## HOW TO COMPLETE THIS TASK
Reprint the lines below as they are, minus the pictures.
━━━━━━
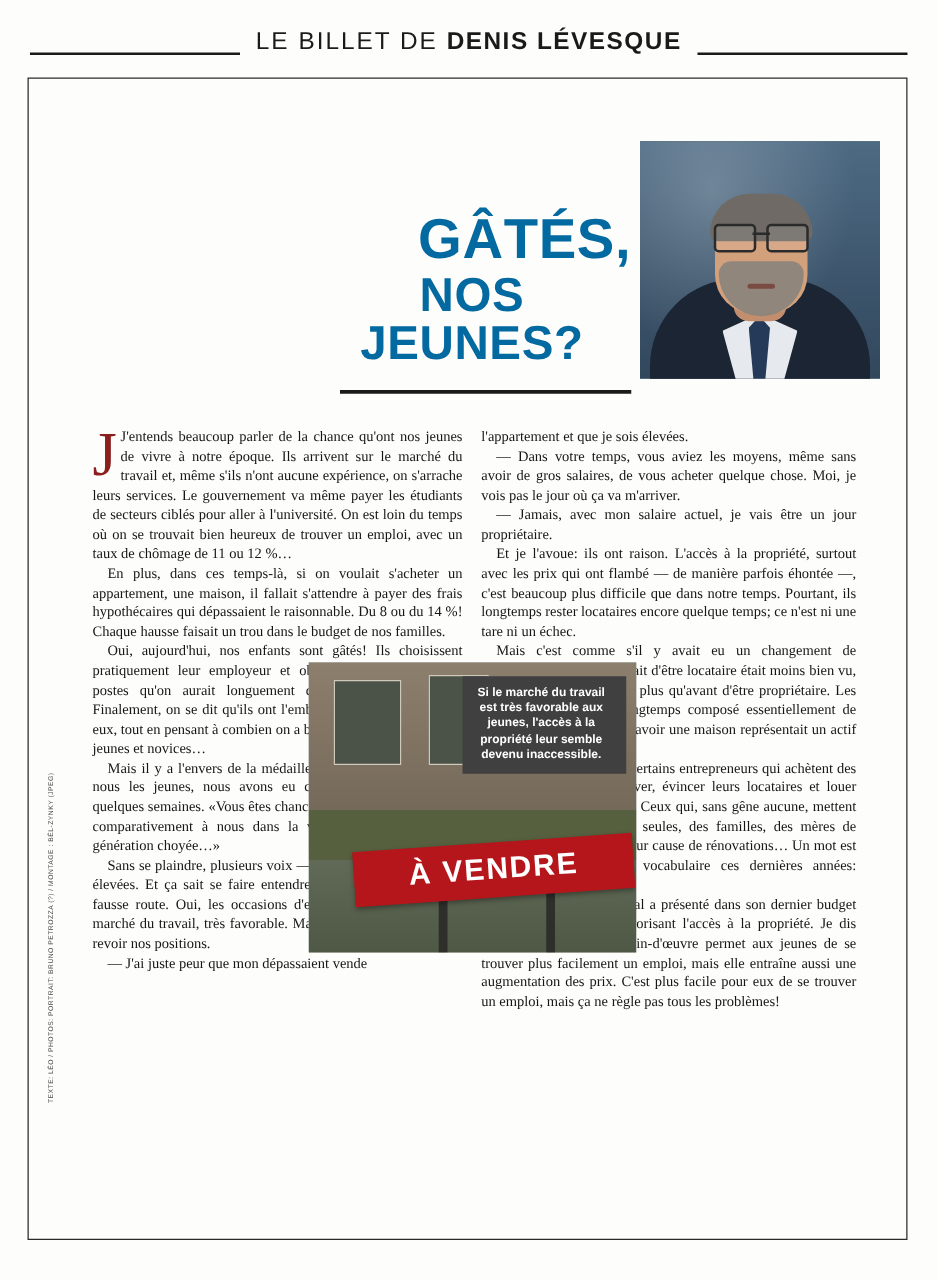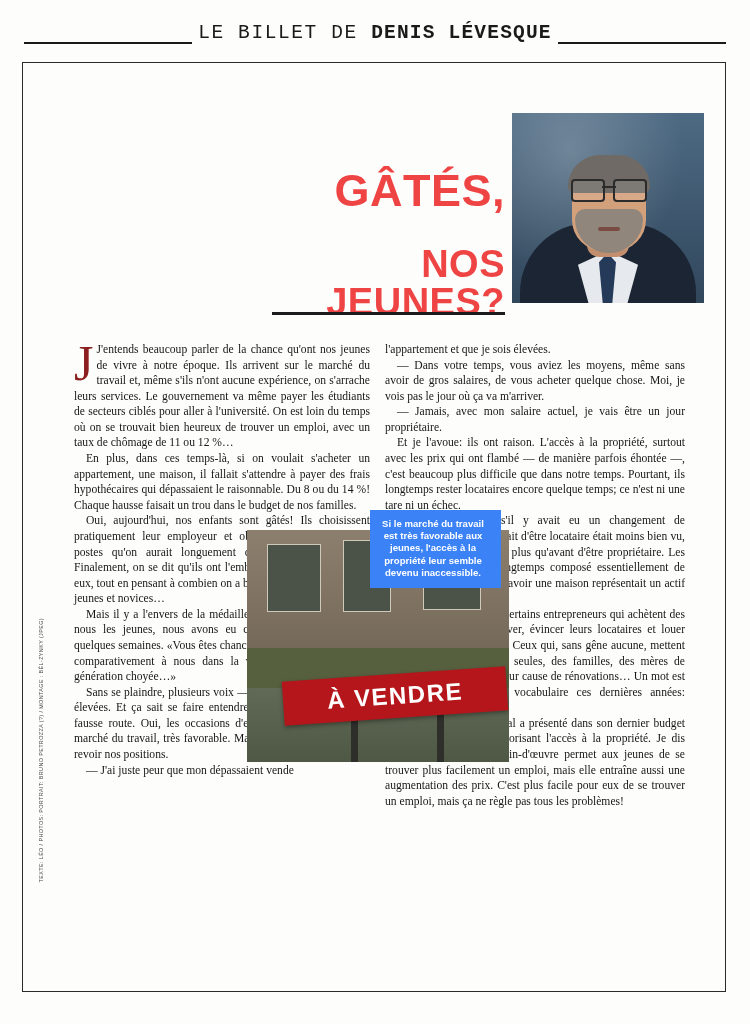"LE BILLET DE DENIS LÉVESQUE" .masthead-text { font-family: Liberation Mono, monospace -> Liberation Sans, sans-serif }
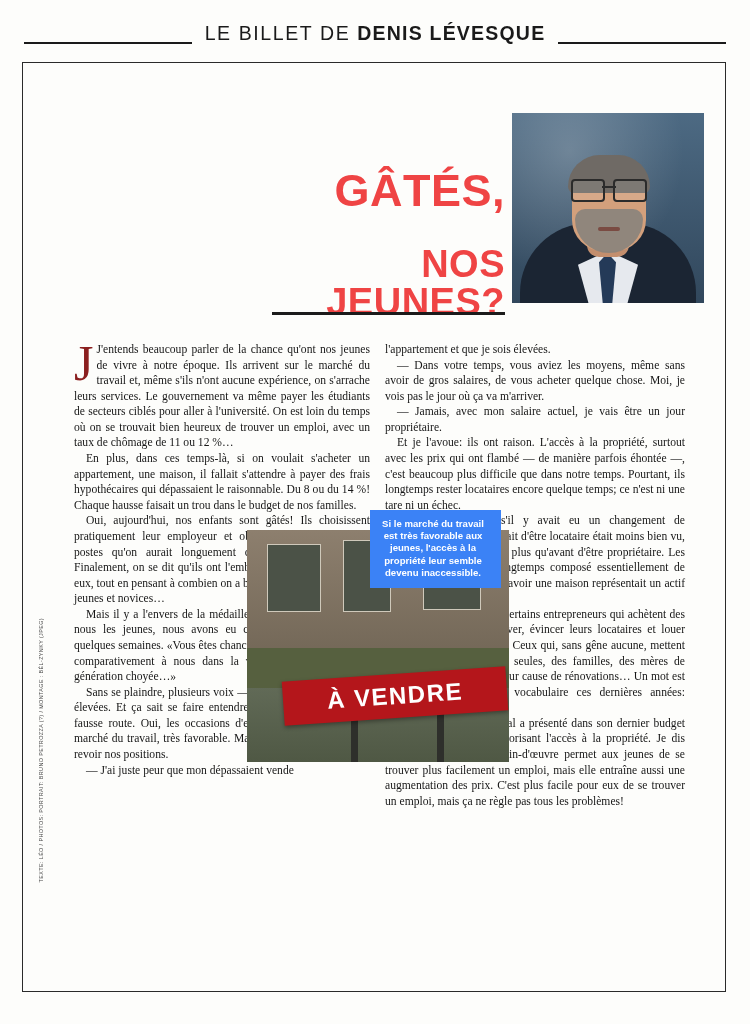"GÂTÉS," .headline { color: #ef4444 -> #0369a1 }
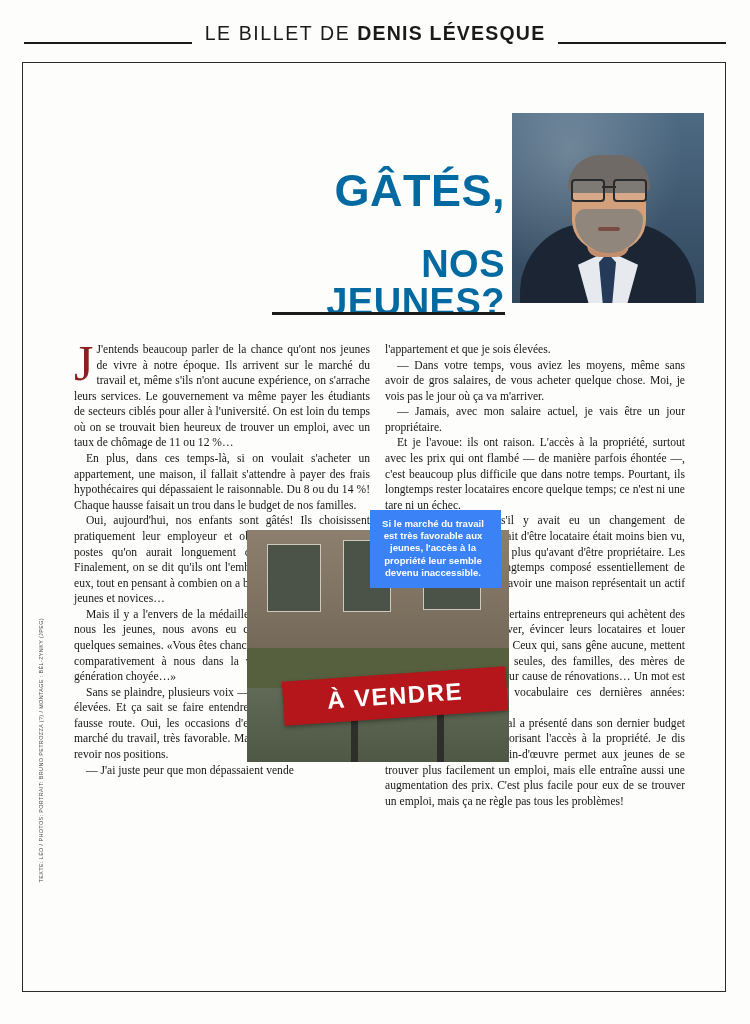"NOS JEUNES?" .headline .line2 { margin-top: 32px -> 5px; text-align: none -> center }
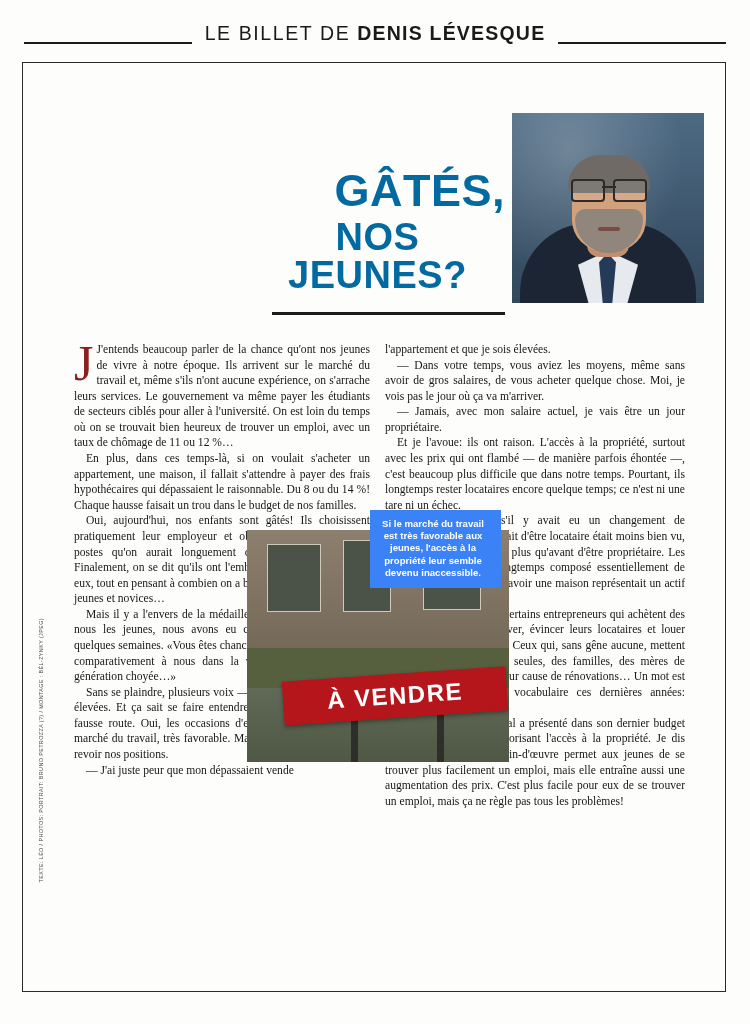"Si le marché du travail" .callout { background: #3b82f6 -> #404040; top: 510px -> 541px }
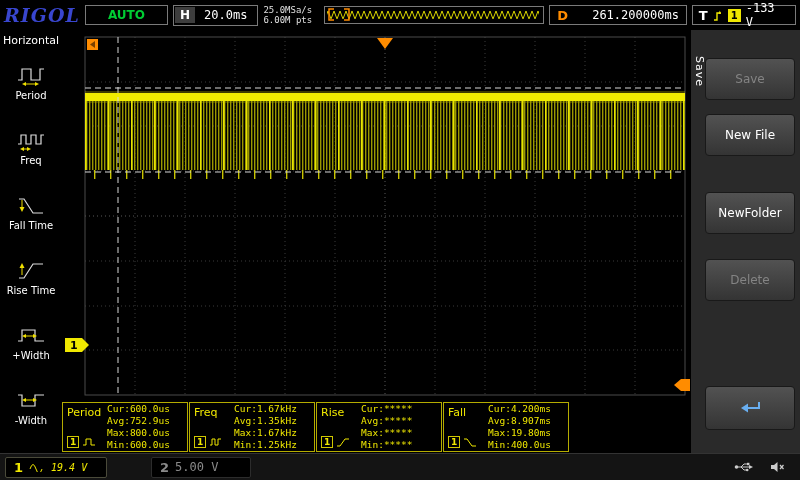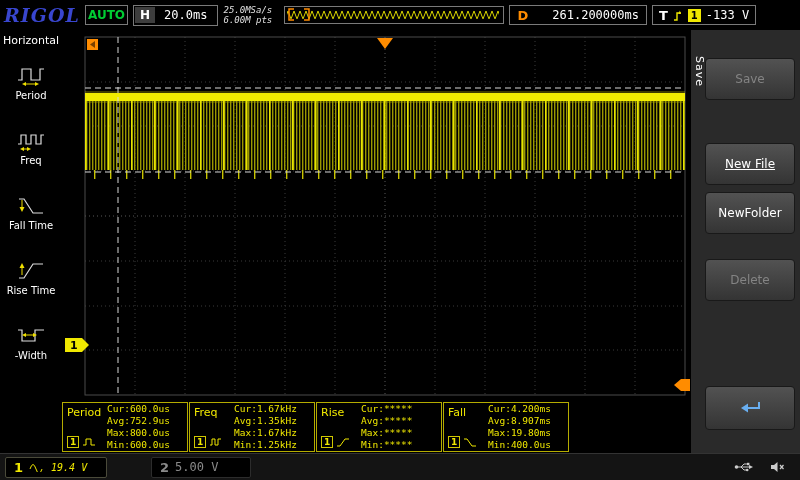"AUTO" .auto-badge { padding: 2px 2px -> 2px 22px }
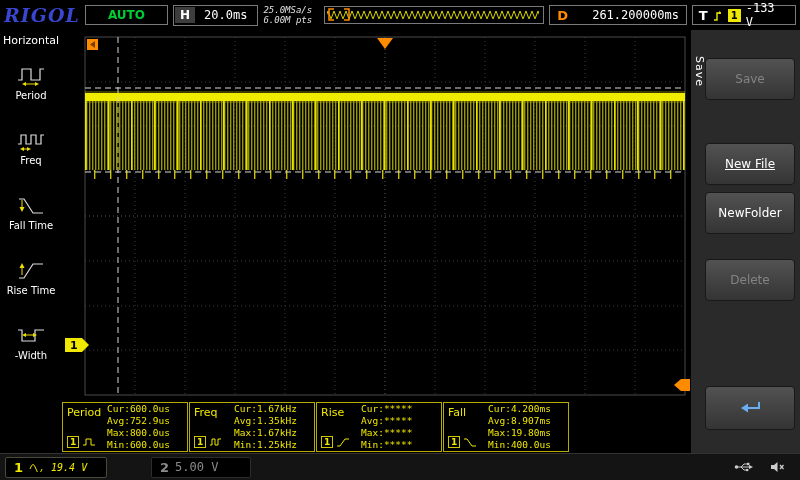"25.0MSa/s" .acq { font-style: italic -> none }
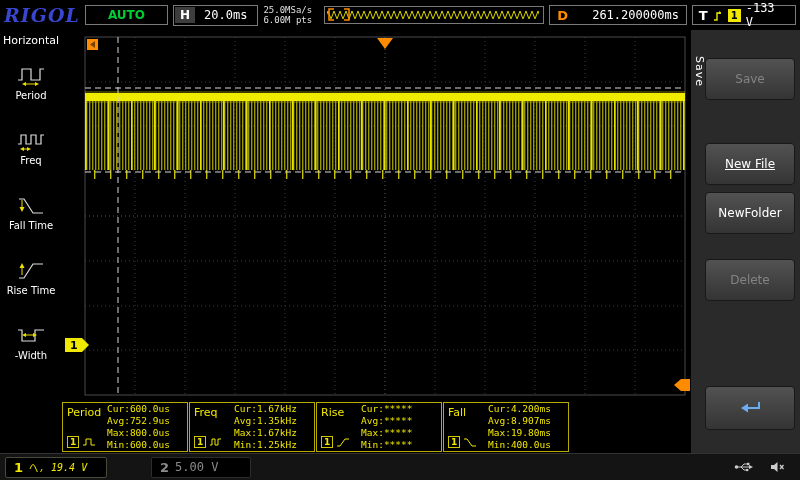"New File" div.rm-btn { text-decoration: underline -> none; top: 113px -> 84px }
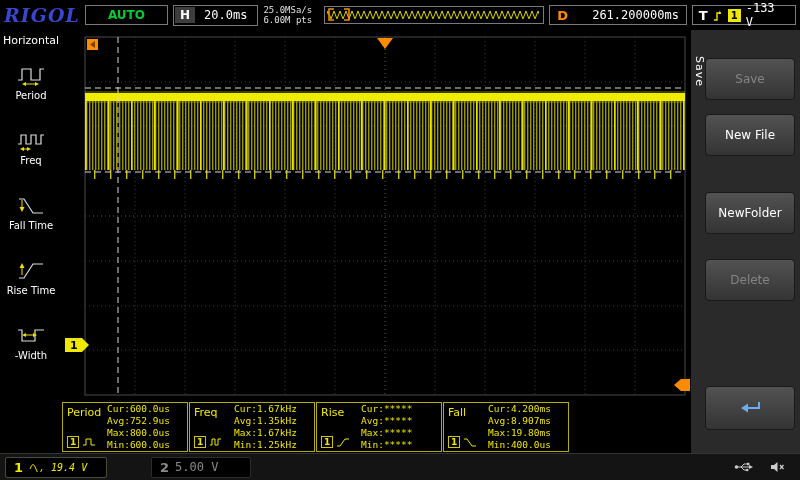"+Width" div.lm-item { html: none -> <div> <svg> <path></path> <path></path> <polygon></polygon> <polygon></polygon> </svg> <span>+Width</span> </div> }
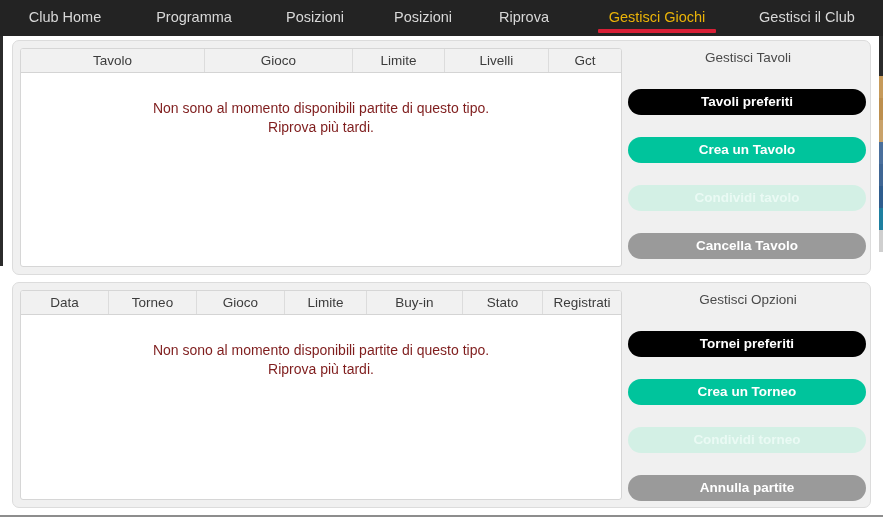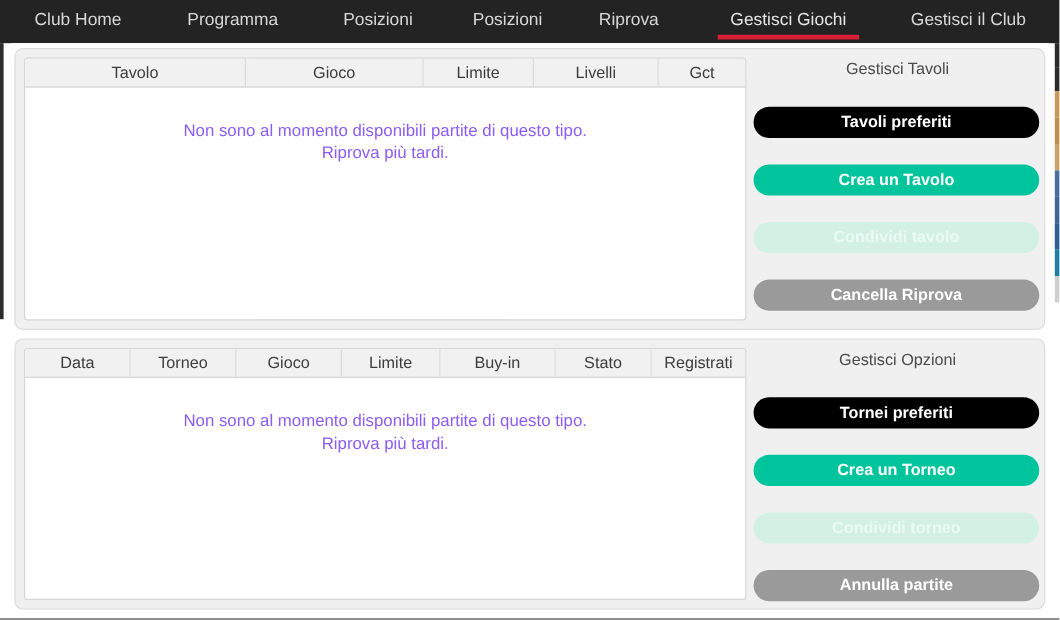"Gestisci Giochi" .nav-item.active { color: #e5e5e5 -> #eab308 }
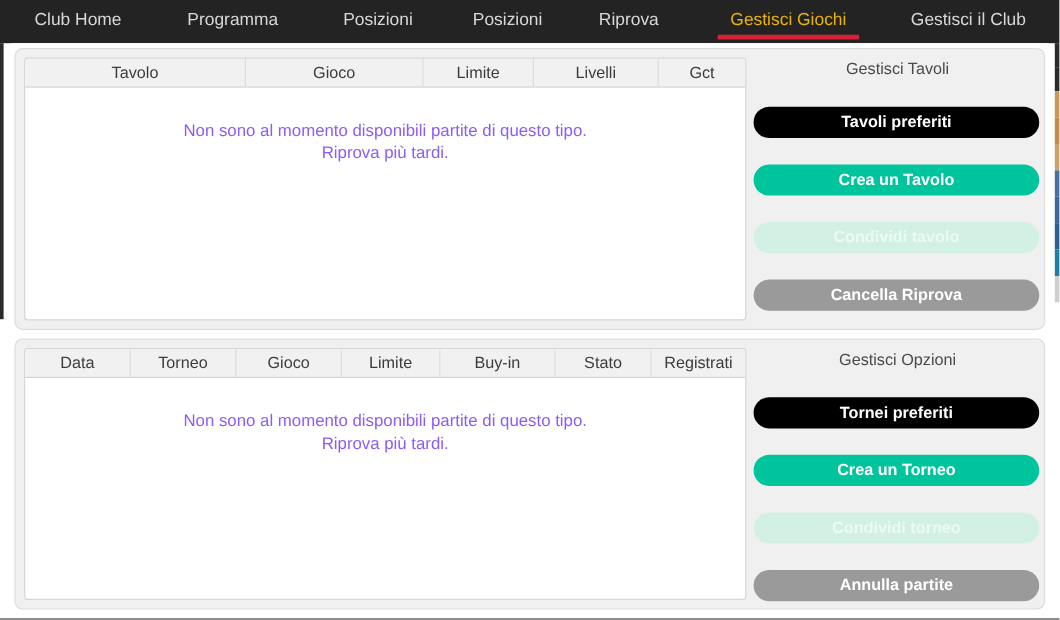"Non sono al momento disponibili" .grid-empty { color: #8b5cf6 -> #7f1d1d }
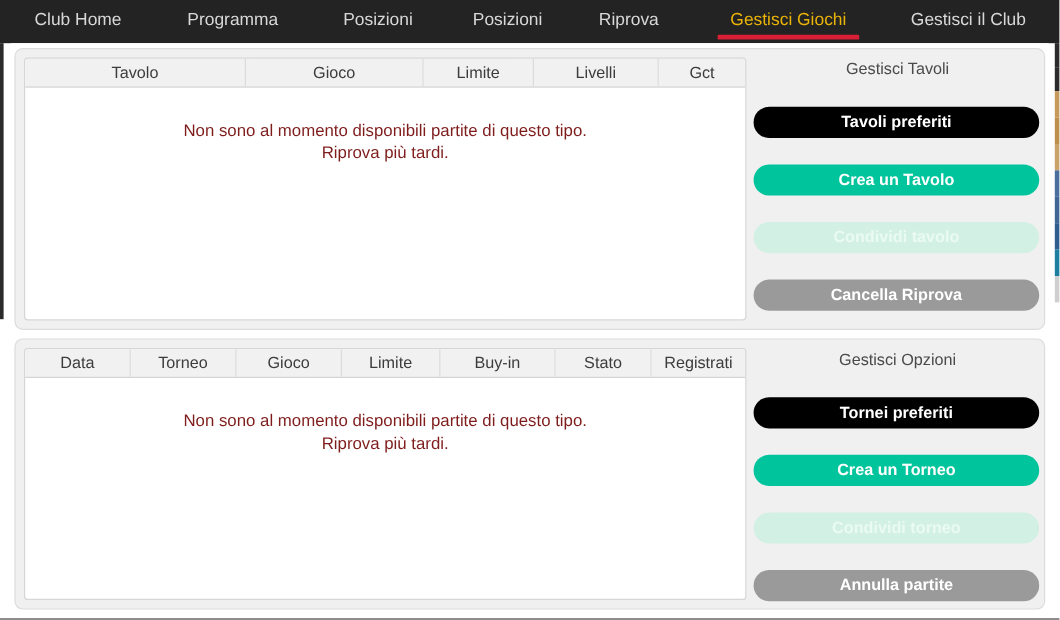"Cancella Riprova" button.act-btn { text: Riprova -> Tavolo }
━━━━━━
## ANSWER SECTION
"LE BILLET DE DENIS LÉVESQUE" .masthead-text { font-family: Liberation Mono, monospace -> Liberation Sans, sans-serif }
"GÂTÉS," .headline { color: #ef4444 -> #0369a1 }
"NOS JEUNES?" .headline .line2 { margin-top: 32px -> 5px; text-align: none -> center }
"Si le marché du travail" .callout { background: #3b82f6 -> #404040; top: 510px -> 541px }
"AUTO" .auto-badge { padding: 2px 2px -> 2px 22px }
"25.0MSa/s" .acq { font-style: italic -> none }
"New File" div.rm-btn { text-decoration: underline -> none; top: 113px -> 84px }
"+Width" div.lm-item { html: none -> <div> <svg> <path></path> <path></path> <polygon></polygon> <polygon></polygon> </svg> <span>+Width</span> </div> }
"Gestisci Giochi" .nav-item.active { color: #e5e5e5 -> #eab308 }
"Non sono al momento disponibili" .grid-empty { color: #8b5cf6 -> #7f1d1d }
"Cancella Riprova" button.act-btn { text: Riprova -> Tavolo }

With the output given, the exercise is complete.